With the discovery of the etiology of AAC first in an animal model and subsequently in humans, it soon became clear that in the antibiotic era Clostridioides difficile (formerly Clostridium difficile) was the most common clostridial species associated with the human disease formerly called C. difficile –associated diarrhea and currently called C. difficile infection (CDI). Within the hospital setting, CDI has become a significant worldwide nosocomial infection problem resulting in both toxin-mediated diarrheal disease and more fulminant presentations such as pseudomembranous enterocolitis and toxic megacolon. Recent recognition that more virulent strains of C. difficile occur in health care settings has provoked an increased awareness of this nosocomial infection and has prompted a demand for both rapid methods for diagnosis and more aggressive treatment of CDI and AAC. While the well-recognized pathogenic members of the genus Clostridium continue to participate in a broad array of infectious processes, it is also important to note the important role that previously obscure species, such as C. difficile, play in human disease.

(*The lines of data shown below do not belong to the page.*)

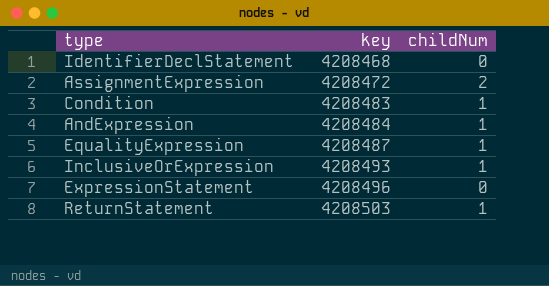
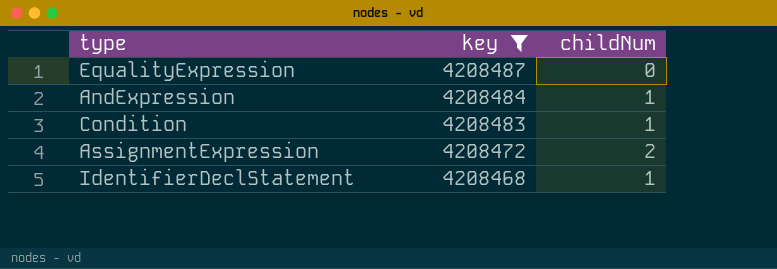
filter: none -> key <= 4208487
row order: key ascending -> key descending
EqualityExpression | childNum: 1 -> 0
IdentifierDeclStatement | childNum: 0 -> 1

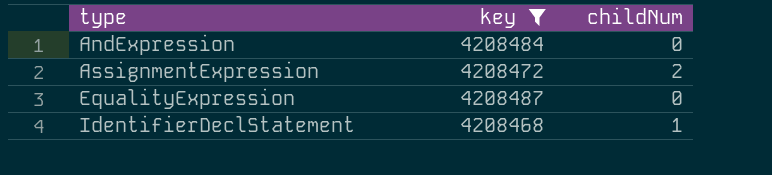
row order: key descending -> type ascending
row Condition: 4208483 | 1 -> none
AndExpression | childNum: 1 -> 0

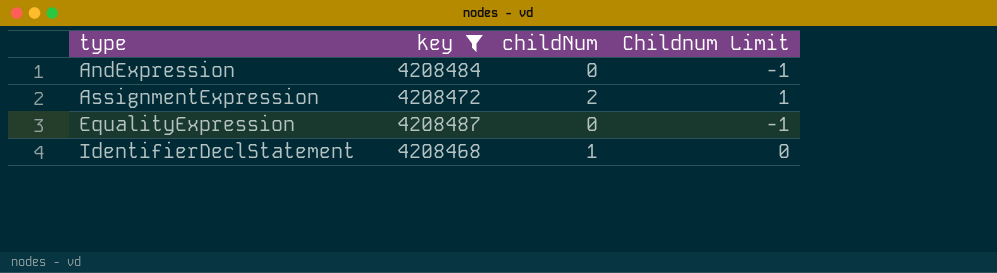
column Childnum Limit | formula: none -> [childNum] - 1

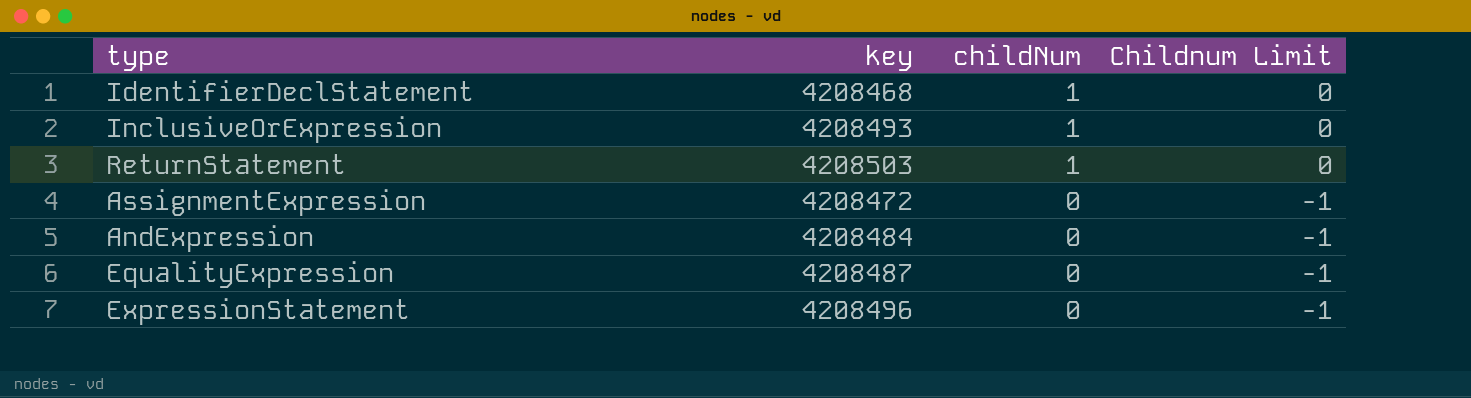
filter: key <= 4208487 -> none
row order: type ascending -> childNum descending
AssignmentExpression | childNum: 2 -> 0
AssignmentExpression | Childnum Limit: 1 -> -1

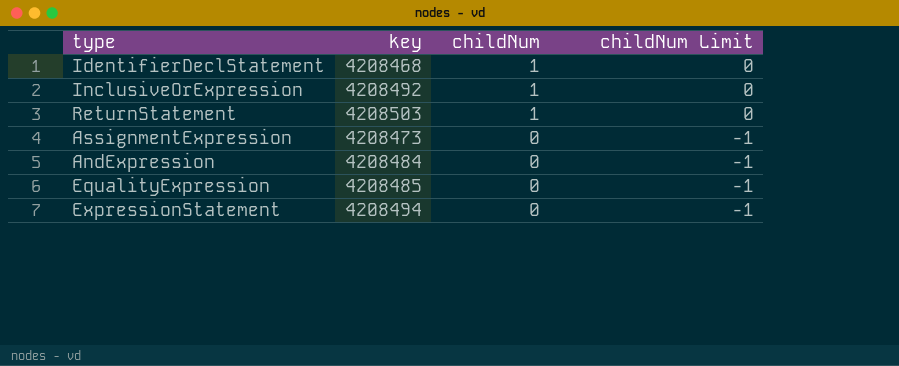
column name: Childnum Limit -> childNum Limit
InclusiveOrExpression | key: 4208493 -> 4208492
AssignmentExpression | key: 4208472 -> 4208473
EqualityExpression | key: 4208487 -> 4208485
ExpressionStatement | key: 4208496 -> 4208494

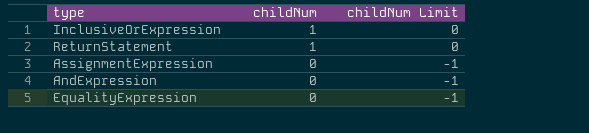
column key | position: 2 -> none
row IdentifierDeclStatement: 4208468 | 1 | 0 -> none
row ExpressionStatement: 4208494 | 0 | -1 -> none

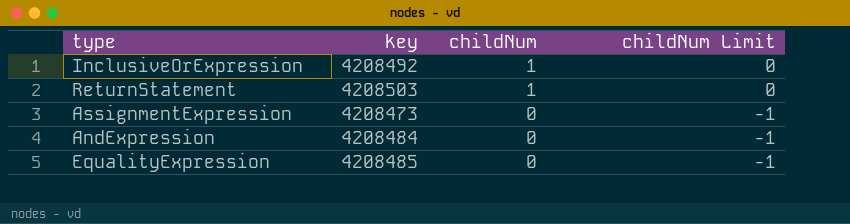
column key | position: none -> 2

Characteristics of Clostridium Species
Microbiology
Members of this genus are phenotypically characterized as anaerobic, gram-positive rods capable of forming endospores. Clostridium spp. are ubiquitous in nature, found in soils and sediments throughout the world and as members of the intestinal microbiome of humans and most other animals. Over 70% of humans are colonized with clostridia at concentrations of 10 8 to10 organisms per gram of feces. Clostridia can also be isolated as part of the vaginal microbiome of healthy women, although they tend to be transient members of this microbiome, occurring in low numbers as a result of contamination by intestinal microbiota, rather than as part of the autochthonous community. Most members of this genus are obligate anaerobes, while strains of a few Clostridium species, such as C. tertium, C. histolyticum, C. innocuum, and C. perfringens, are aerotolerant and can be confused with members of the genus Bacillus during laboratory diagnosis. Based on 16S ribosomal DNA (rDNA) sequence data, members of the genus Clostridium are part of the phylum Firmicutes, a diverse group of gram-positive organisms including both spore-forming and non–spore-forming genera. Based on 16S rDNA sequence analysis, the clostridia can be divided into 11 homology groups, with most of the clinically significant species belonging to homology group 1. Traditional phenotypic classification methods for the clostridia rely on carbohydrate fermentation profiles, detection of short-chain fatty acid end products of fermentation, Gram stain morphology, colony morphology on agar media, and detection of specific toxins. More recently, proteomic analysis using matrix-assisted laser desorption/ionization time-of-flight (MALDI-TOF) mass spectrometry has been employed for identification of certain species. Although many different species have been isolated from human clinical material, only a small number of species are regularly associated with human disease ( Table 246.1 ).
TABLE 246.1
Clostridial Species Commonly Associated With Human Disease
| SPECIES | SPORE LOCATION | LECITHINASE PRODUCED | LIPASE | ENTEROTOXINS PRODUCED | HISTOTOXINS, HEMOLYSINS, PROTEASES | NEUROTOXINS PRODUCED |
|---|---|---|---|---|---|---|
| Tissue Infections | ||||||
| C. perfringens | ST, C | + | − | Yes | Yes | No |
| C. ramosum | T | − | − | No | Yes | No |
| C. septicum | ST | − | − | No | Yes | No |
| C. sordellii | ST | + | − | No | Yes | No |
| C. bifermentans | ST | + | − | No | Yes | No |
| C. tertium | T | − | − | No | Yes | No |
| C. sphenoides | ST | − | − | No | Yes | No |
| C. baratii | ST | − | − | No | Yes | No |
| C. novyi | ST | + | + | No | Yes | No |
| C. histolyticum | ST | − | − | No | Yes | No |
| Intoxications | ||||||
| C. difficile | ST | − | − | Yes | Yes | No |
| C. botulinum | ST, T | − | + | No | Yes | Yes |
| C. tetani | T | − | − | No | Yes | Yes |
C, Centrally; ST, subterminally; T, terminally.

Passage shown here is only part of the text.